◆ YOUR INSTRUCTIONS
Among the entries below, one line contains "in the js/data/" and another contains "2024_data_action.json, 2024_data_condition.json, etc.". Transcribe those two lines and every line between them, exactly.

◆ DATASET ENTRIES
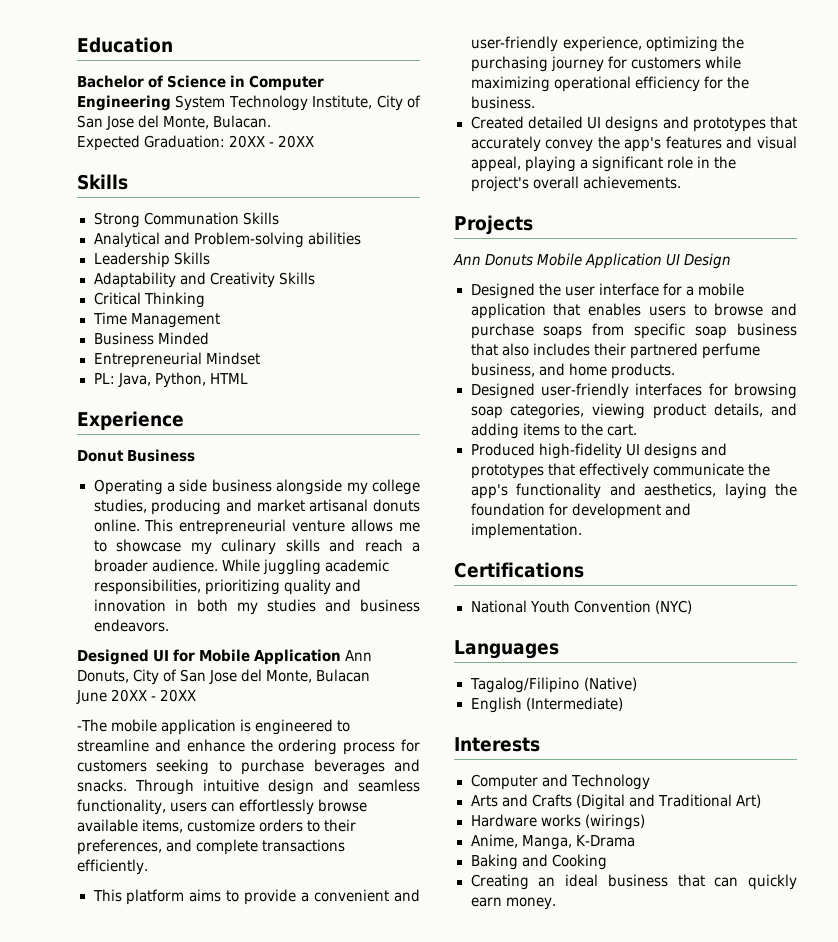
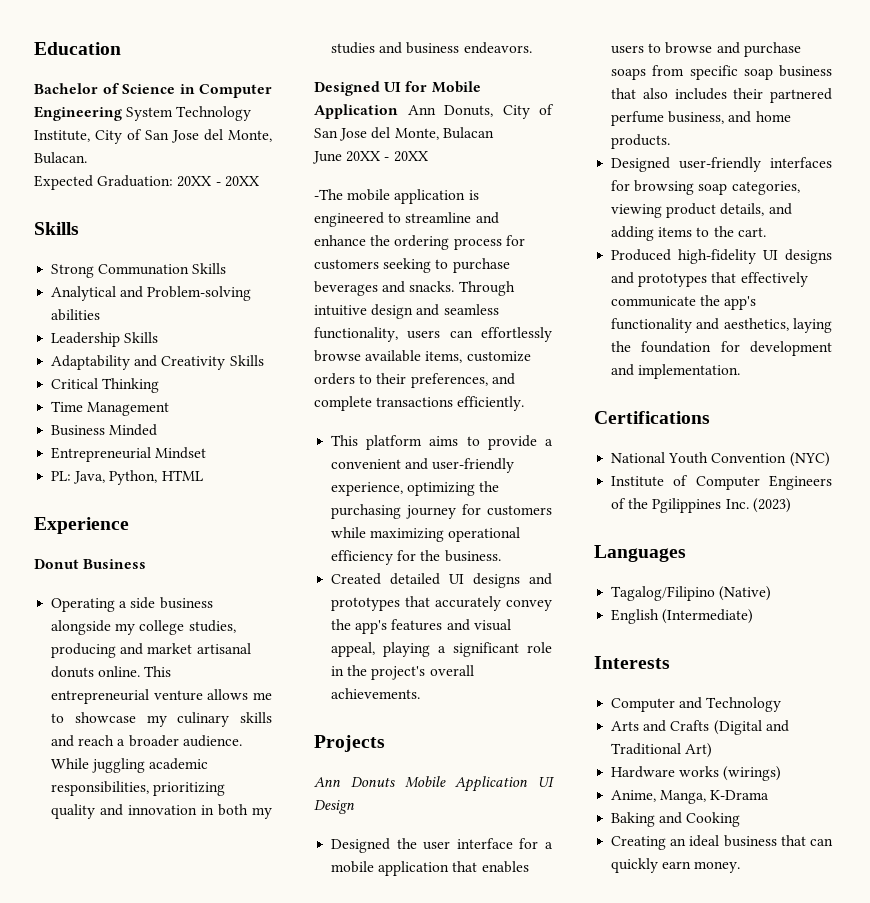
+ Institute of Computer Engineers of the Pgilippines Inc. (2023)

--

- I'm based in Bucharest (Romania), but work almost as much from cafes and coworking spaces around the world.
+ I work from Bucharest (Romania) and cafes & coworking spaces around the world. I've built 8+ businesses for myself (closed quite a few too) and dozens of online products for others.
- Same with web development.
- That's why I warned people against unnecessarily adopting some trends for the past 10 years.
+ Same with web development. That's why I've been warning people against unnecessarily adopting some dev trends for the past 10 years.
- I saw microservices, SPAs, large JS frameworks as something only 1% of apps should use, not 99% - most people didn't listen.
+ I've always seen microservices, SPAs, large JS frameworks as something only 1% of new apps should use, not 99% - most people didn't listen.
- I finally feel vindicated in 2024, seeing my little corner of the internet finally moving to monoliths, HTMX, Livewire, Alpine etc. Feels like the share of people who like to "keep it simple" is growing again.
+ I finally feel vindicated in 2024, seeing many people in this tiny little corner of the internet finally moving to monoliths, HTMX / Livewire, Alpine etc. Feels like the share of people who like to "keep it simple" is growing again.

---

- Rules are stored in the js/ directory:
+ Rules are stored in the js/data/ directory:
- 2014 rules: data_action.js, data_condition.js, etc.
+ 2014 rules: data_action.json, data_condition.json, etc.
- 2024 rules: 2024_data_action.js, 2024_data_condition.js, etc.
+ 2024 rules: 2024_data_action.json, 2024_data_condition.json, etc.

◆ SOLUTION TO THE EXERCISE
+ Rules are stored in the js/data/ directory:
- 2014 rules: data_action.js, data_condition.js, etc.
+ 2014 rules: data_action.json, data_condition.json, etc.
- 2024 rules: 2024_data_action.js, 2024_data_condition.js, etc.
+ 2024 rules: 2024_data_action.json, 2024_data_condition.json, etc.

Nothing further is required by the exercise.